● What you need to do
Between the line containing "ensure they are as qualified as you need." and the line containing "competition (e.g. waiving their registration fee)." lies a run of lines; give that run again exactly, with both of those lines, and nothing else from the entries below.

● Records provided
◇ ◇ ◇ ◇

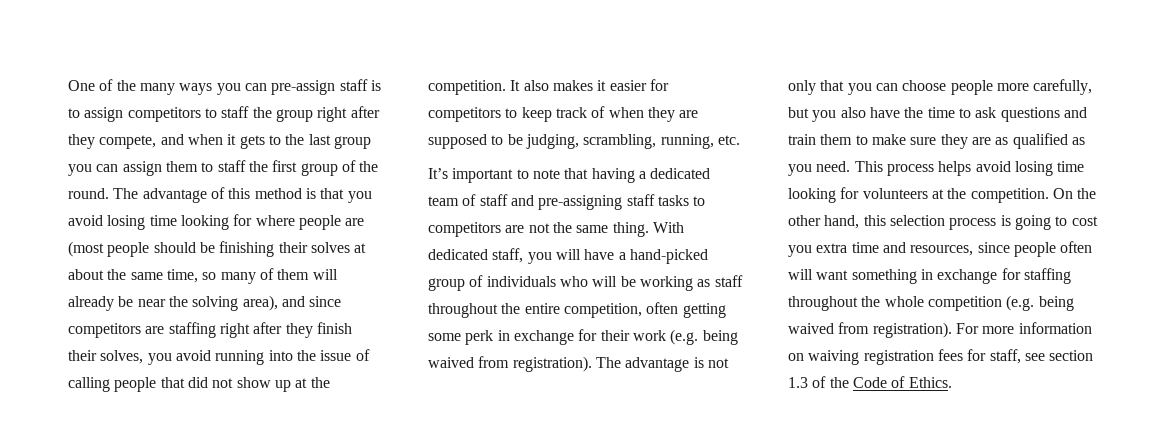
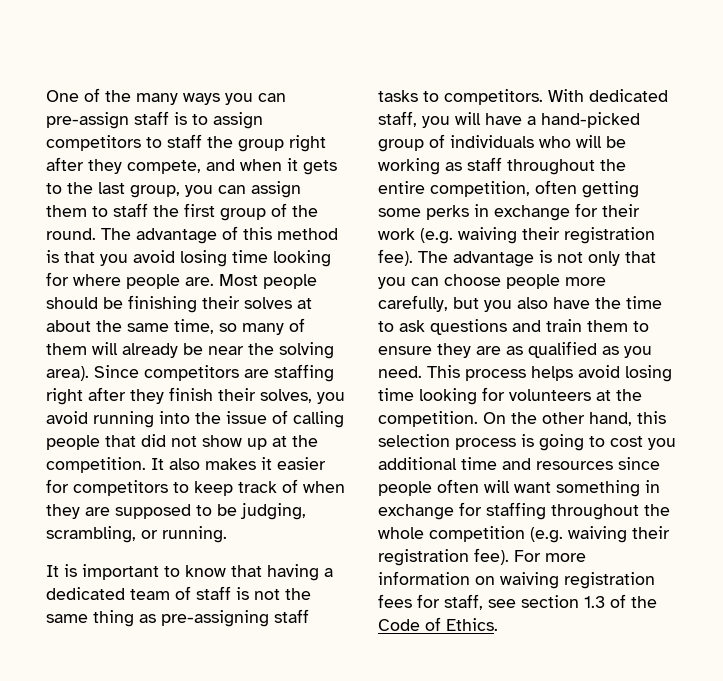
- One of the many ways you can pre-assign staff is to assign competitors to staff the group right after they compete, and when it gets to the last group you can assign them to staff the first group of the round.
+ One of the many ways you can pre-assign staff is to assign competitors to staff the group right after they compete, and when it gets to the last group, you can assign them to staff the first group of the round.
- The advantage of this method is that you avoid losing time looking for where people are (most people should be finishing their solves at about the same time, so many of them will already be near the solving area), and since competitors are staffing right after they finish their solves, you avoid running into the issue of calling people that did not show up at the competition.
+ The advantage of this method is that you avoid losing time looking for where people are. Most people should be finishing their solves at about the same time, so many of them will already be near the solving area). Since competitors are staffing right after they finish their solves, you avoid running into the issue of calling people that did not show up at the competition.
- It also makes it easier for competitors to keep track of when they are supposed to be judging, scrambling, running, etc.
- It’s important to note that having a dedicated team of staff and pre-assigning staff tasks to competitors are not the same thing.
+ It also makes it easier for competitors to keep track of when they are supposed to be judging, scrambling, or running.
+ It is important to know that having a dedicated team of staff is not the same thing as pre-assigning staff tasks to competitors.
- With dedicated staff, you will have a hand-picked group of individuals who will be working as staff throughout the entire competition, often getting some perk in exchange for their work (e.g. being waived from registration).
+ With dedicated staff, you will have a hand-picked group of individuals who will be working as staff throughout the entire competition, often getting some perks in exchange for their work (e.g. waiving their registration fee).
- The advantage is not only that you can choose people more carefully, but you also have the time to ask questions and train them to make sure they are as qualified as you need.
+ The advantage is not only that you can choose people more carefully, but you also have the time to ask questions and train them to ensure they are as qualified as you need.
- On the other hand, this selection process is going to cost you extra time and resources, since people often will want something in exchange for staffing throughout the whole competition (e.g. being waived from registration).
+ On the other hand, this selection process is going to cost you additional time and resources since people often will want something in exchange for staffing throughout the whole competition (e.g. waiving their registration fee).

◇ ◇ ◇ ◇

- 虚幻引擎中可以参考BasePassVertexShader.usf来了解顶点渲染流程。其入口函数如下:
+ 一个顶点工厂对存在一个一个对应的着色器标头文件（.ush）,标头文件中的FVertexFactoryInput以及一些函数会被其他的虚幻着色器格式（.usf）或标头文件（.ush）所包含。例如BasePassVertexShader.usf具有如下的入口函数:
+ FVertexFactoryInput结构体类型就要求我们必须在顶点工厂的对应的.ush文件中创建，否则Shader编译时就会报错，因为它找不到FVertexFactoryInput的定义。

◇ ◇ ◇ ◇

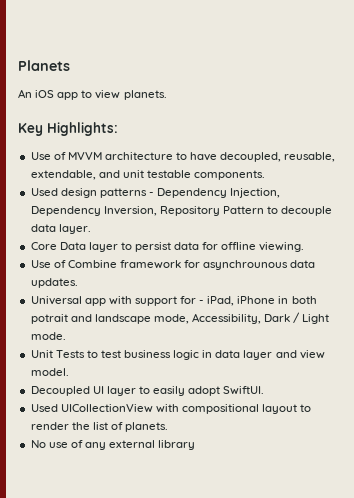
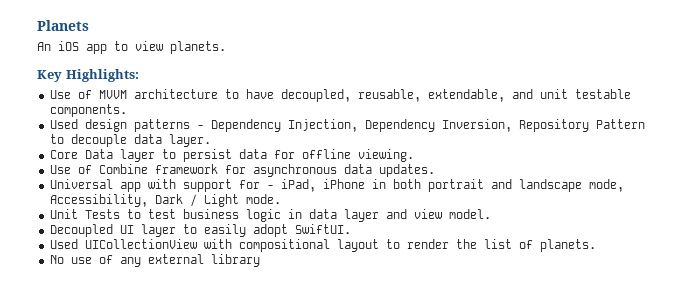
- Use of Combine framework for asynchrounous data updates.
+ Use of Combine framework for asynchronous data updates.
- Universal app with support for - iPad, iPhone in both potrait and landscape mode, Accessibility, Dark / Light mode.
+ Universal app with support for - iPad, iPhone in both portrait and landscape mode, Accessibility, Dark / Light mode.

◇ ◇ ◇ ◇

● Your solution
+ The advantage is not only that you can choose people more carefully, but you also have the time to ask questions and train them to ensure they are as qualified as you need.
- On the other hand, this selection process is going to cost you extra time and resources, since people often will want something in exchange for staffing throughout the whole competition (e.g. being waived from registration).
+ On the other hand, this selection process is going to cost you additional time and resources since people often will want something in exchange for staffing throughout the whole competition (e.g. waiving their registration fee).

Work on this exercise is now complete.